As consumers are poised at the advent of the holiday season, the recent security lapses at the retail point of sale continue to reverberate, and according to Wayne Rash writing for tech observer eWeek.com, it isn’t looking great for brick-and-mortar retailers.
Buyers continued to be worried about credit card security breaches to the point that Target revenue dropped dramatically after its data breach of late 2013. “Many of the biggest are so worried about sales that they’ve launched Black Friday, the traditional start of holiday gift buying, a month early—on Halloween,” Rash writes, adding that initial retail market analysts reports that saw rosy sales predictions were probably wrong.
Rash writes that, in the meantime, online retailers are prospering to the point that organizations with both, including Walmart, are slowing the expansion of their big-box brick-and-mortar stores to focus on selling online.
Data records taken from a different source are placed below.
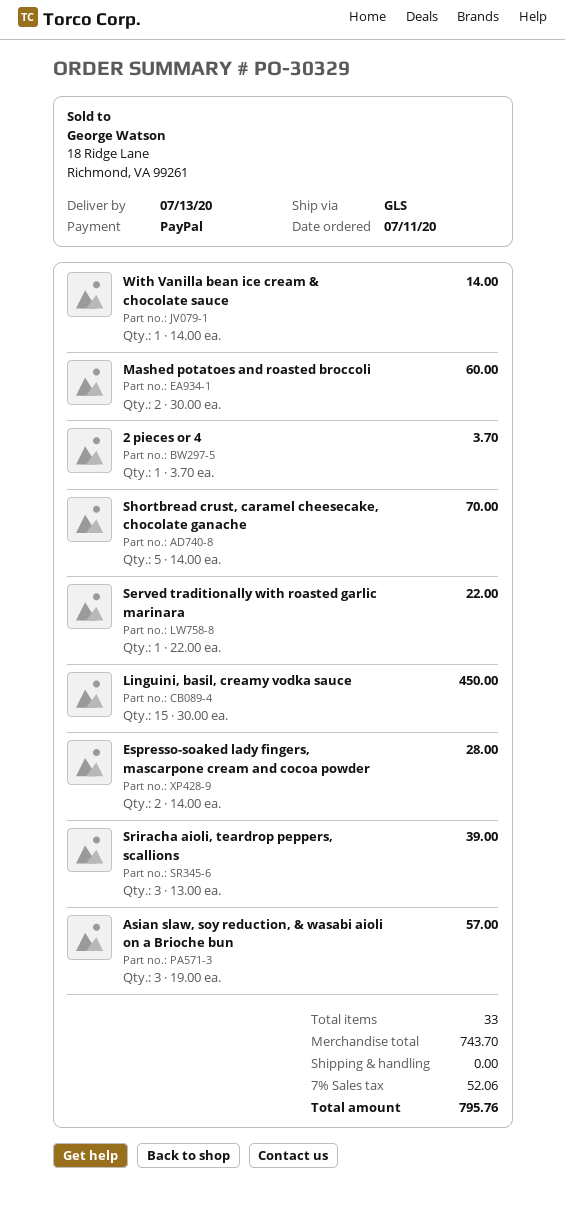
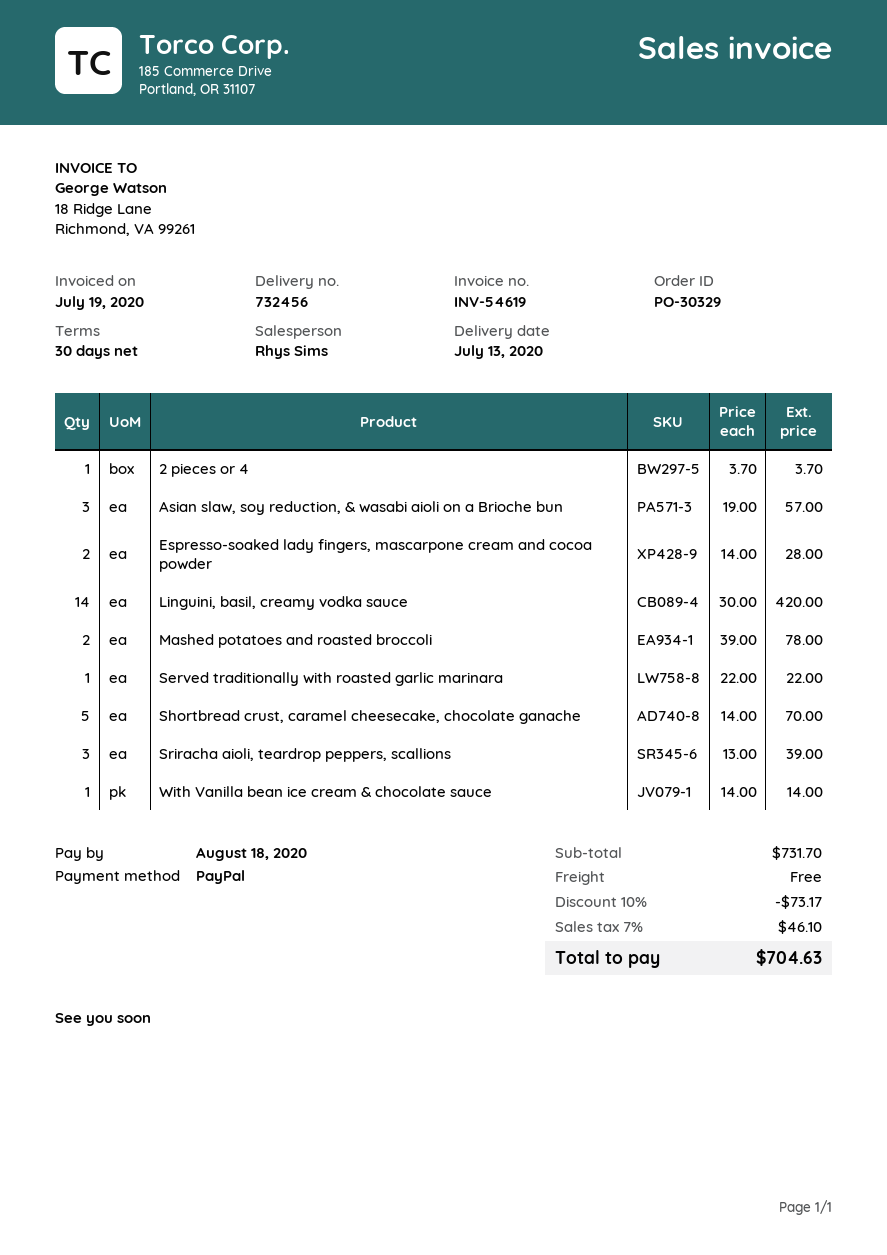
Mashed potatoes and roasted broccoli: 2 x 30.00 = 60.00 -> 2 x 39.00 = 78.00
Linguini, basil, creamy vodka sauce: 15 x 30.00 = 450.00 -> 14 x 30.00 = 420.00
subtotal: 743.70 -> 731.70
discount: none -> 10% = 73.17
tax: 7% = 52.06 -> 7% = 46.10
total: 795.76 -> 704.63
Rash writes, “You’d think that when faced with this kind of gloomy holiday outlook, merchants would do whatever they could to bolster in-store sales.” And, he adds, “You’d be wrong.”
Rash points out that two major drug chains, CVS and Rite Aid, are turning away shoppers who wanted to use Apple Pay, Google Wallet and touchless credit cards. “The reason was to preserve loyalty to CurrentC, an alternate payment system spearheaded by Walmart,” Rash writes.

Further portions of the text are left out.